The area around Andiast was already inhabited in the Stone Age, as was confirmed by an archaeological dig in 1962. The first mention of the area is documented in 765 in the will of a Bishop Tello when it was mentioned as Andeste.

On September 8, 1526, Andiast was separated from the parish of Waltensburg/Vuorz and became an independent parish. It was influenced by the Reformation, and in contrast to its parent parish, Andiast stayed Catholic.

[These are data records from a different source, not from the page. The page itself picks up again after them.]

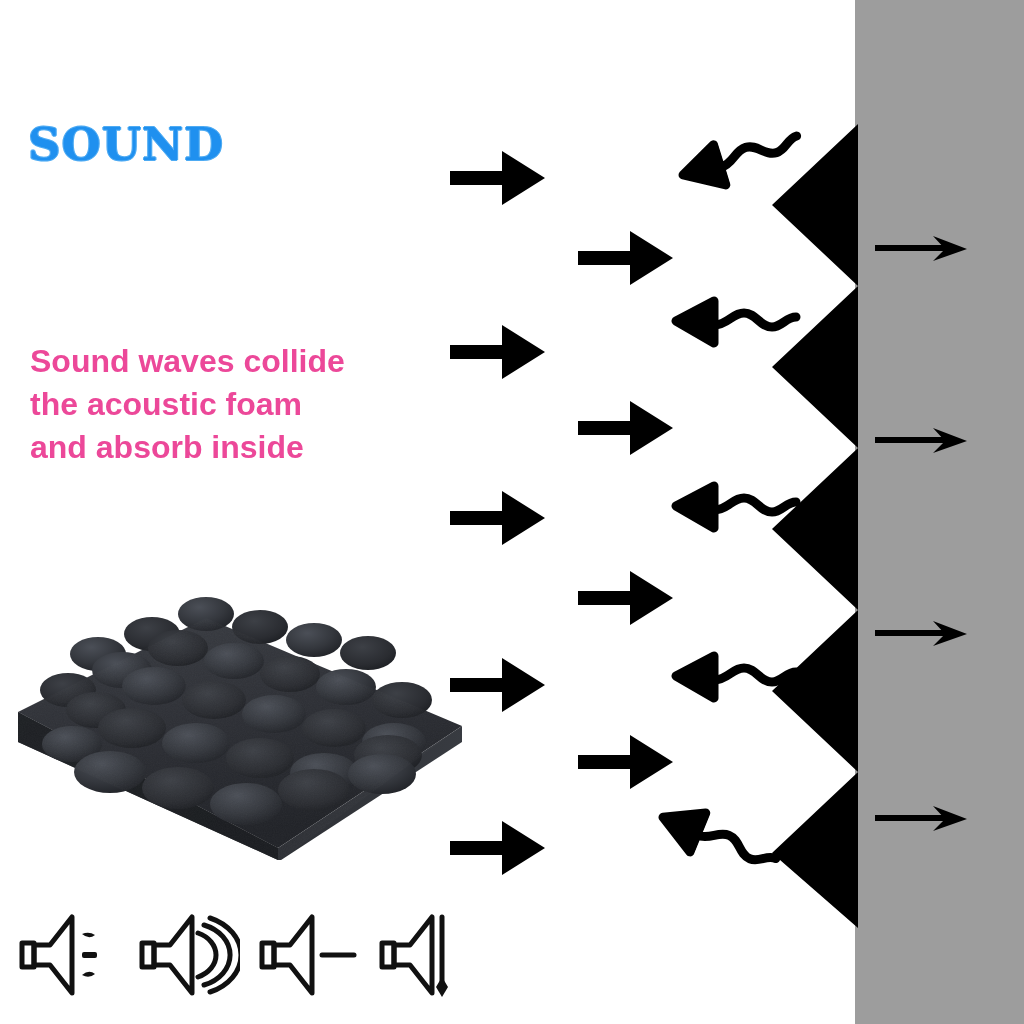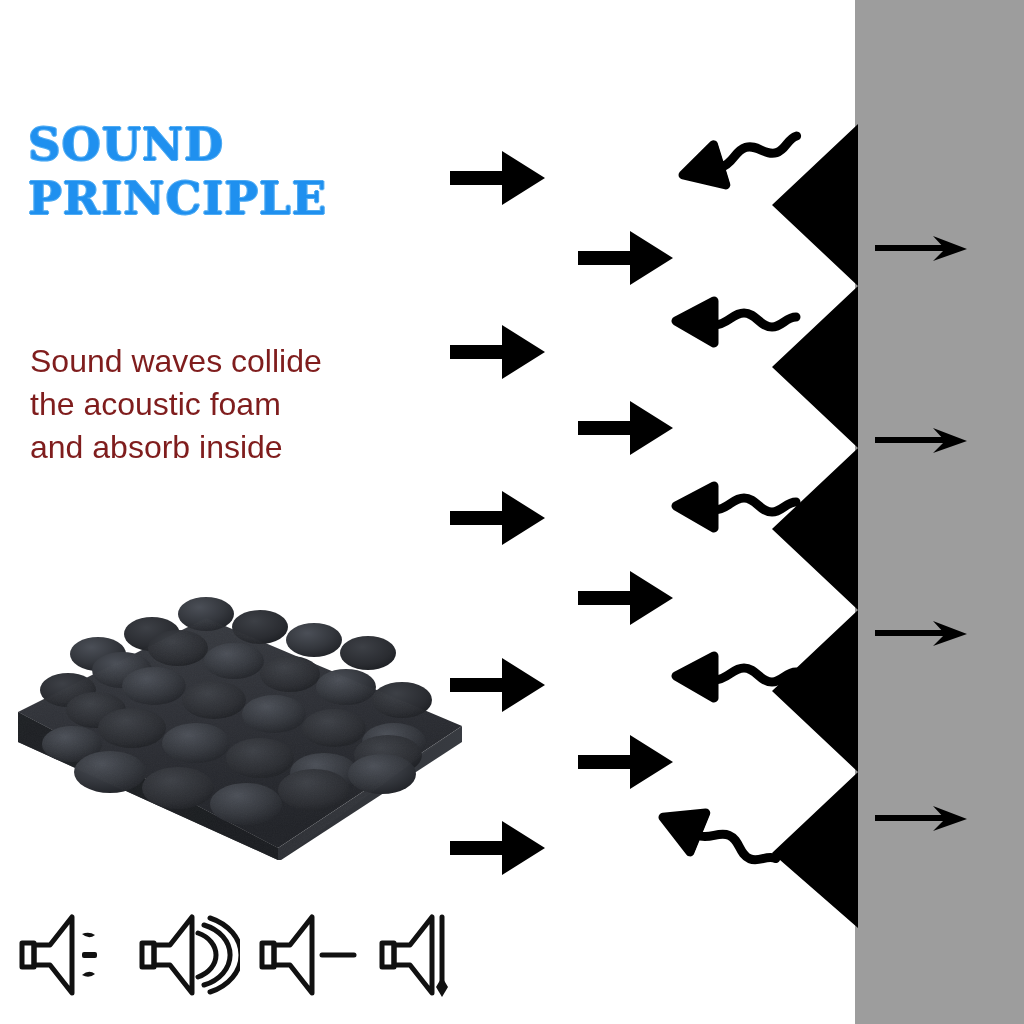--- a/index.html
+++ b/index.html
@@ -48,22 +48,22 @@
   .headline span{display:block;white-space:nowrap;}
 
   .subtext{
     position:absolute;
     left:30px;
     top:340px;
     width:400px;
     font-family:"Liberation Sans", sans-serif;
     font-size:32px;
     line-height:43px;
-    color:#7f1d1d;
-    font-weight:400;
+    color:#ec4899;
+    font-weight:700;
   }
   .subtext span{display:block;}
 
   
   .foam-photo{
     position:absolute;
     left:10px;
     top:530px;
     width:460px;
     height:330px;
@@ -99,21 +99,20 @@
 </style>
 </head>
 <body>
 
 <div id="stage">
 
   <div class="wall"></div>
 
   <div class="headline">
     <span>SOUND</span>
-    <span>PRINCIPLE</span>
   </div>
 
   <div class="subtext">
     <span>Sound waves collide</span>
     <span>the acoustic foam</span>
     <span>and absorb inside</span>
   </div>
 
   <svg class="foam-photo" viewBox="0 0 460 330">
     <defs>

On October 8 and 9, 1799, the population was involved in the wars of the French Revolution. The French troops had driven Russian General Alexander Suvorov with his starving troops over the Alps in storm and snow. They staggered over the Panixer Pass and plundered the village.

==Coat of arms==
The description of the municipal coat of arms is Gules St. Julitta clad Or holding a downpointed sword Argent handled of the second leading a child. The coat of arms represents the village church which is consecrated to St. Julietta and the old village seal.

==Geography==
Andiast has an area, As of 2006, of 13.6 km2. Of this area, 42.4% is used for agricultural purposes, while 26.8% is forested. Of the rest of the land, 1.7% is settled (buildings or roads) and the remainder (29.1%) is non-productive (rivers, glaciers or mountains).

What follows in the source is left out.